* TASK STATEMENT *
Give every line below again, exactly.

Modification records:
********************
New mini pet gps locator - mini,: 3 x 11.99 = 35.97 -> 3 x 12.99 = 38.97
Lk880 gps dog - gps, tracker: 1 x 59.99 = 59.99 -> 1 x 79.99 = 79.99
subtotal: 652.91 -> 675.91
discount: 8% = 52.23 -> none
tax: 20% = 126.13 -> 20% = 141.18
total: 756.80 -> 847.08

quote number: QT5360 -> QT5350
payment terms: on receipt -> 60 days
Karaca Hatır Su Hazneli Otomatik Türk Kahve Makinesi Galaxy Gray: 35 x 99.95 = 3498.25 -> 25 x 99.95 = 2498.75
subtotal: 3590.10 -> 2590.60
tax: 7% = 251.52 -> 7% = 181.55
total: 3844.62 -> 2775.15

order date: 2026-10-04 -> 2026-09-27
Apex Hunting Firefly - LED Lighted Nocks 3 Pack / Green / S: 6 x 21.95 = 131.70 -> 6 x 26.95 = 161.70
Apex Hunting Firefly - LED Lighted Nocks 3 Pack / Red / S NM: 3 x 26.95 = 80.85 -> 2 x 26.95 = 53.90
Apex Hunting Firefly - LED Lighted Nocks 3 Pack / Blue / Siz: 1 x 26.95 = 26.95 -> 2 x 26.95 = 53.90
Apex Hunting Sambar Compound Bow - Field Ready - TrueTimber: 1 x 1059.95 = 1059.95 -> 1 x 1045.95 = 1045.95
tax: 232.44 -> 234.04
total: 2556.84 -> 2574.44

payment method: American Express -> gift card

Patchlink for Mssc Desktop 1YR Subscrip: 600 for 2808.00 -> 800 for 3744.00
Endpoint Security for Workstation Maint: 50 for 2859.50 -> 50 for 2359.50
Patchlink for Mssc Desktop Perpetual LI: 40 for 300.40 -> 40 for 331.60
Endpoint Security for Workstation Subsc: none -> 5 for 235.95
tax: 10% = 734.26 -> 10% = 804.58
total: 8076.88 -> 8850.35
********************
* REPLY *
New mini pet gps locator - mini,: 3 x 11.99 = 35.97 -> 3 x 12.99 = 38.97
Lk880 gps dog - gps, tracker: 1 x 59.99 = 59.99 -> 1 x 79.99 = 79.99
subtotal: 652.91 -> 675.91
discount: 8% = 52.23 -> none
tax: 20% = 126.13 -> 20% = 141.18
total: 756.80 -> 847.08

quote number: QT5360 -> QT5350
payment terms: on receipt -> 60 days
Karaca Hatır Su Hazneli Otomatik Türk Kahve Makinesi Galaxy Gray: 35 x 99.95 = 3498.25 -> 25 x 99.95 = 2498.75
subtotal: 3590.10 -> 2590.60
tax: 7% = 251.52 -> 7% = 181.55
total: 3844.62 -> 2775.15

order date: 2026-10-04 -> 2026-09-27
Apex Hunting Firefly - LED Lighted Nocks 3 Pack / Green / S: 6 x 21.95 = 131.70 -> 6 x 26.95 = 161.70
Apex Hunting Firefly - LED Lighted Nocks 3 Pack / Red / S NM: 3 x 26.95 = 80.85 -> 2 x 26.95 = 53.90
Apex Hunting Firefly - LED Lighted Nocks 3 Pack / Blue / Siz: 1 x 26.95 = 26.95 -> 2 x 26.95 = 53.90
Apex Hunting Sambar Compound Bow - Field Ready - TrueTimber: 1 x 1059.95 = 1059.95 -> 1 x 1045.95 = 1045.95
tax: 232.44 -> 234.04
total: 2556.84 -> 2574.44

payment method: American Express -> gift card

Patchlink for Mssc Desktop 1YR Subscrip: 600 for 2808.00 -> 800 for 3744.00
Endpoint Security for Workstation Maint: 50 for 2859.50 -> 50 for 2359.50
Patchlink for Mssc Desktop Perpetual LI: 40 for 300.40 -> 40 for 331.60
Endpoint Security for Workstation Subsc: none -> 5 for 235.95
tax: 10% = 734.26 -> 10% = 804.58
total: 8076.88 -> 8850.35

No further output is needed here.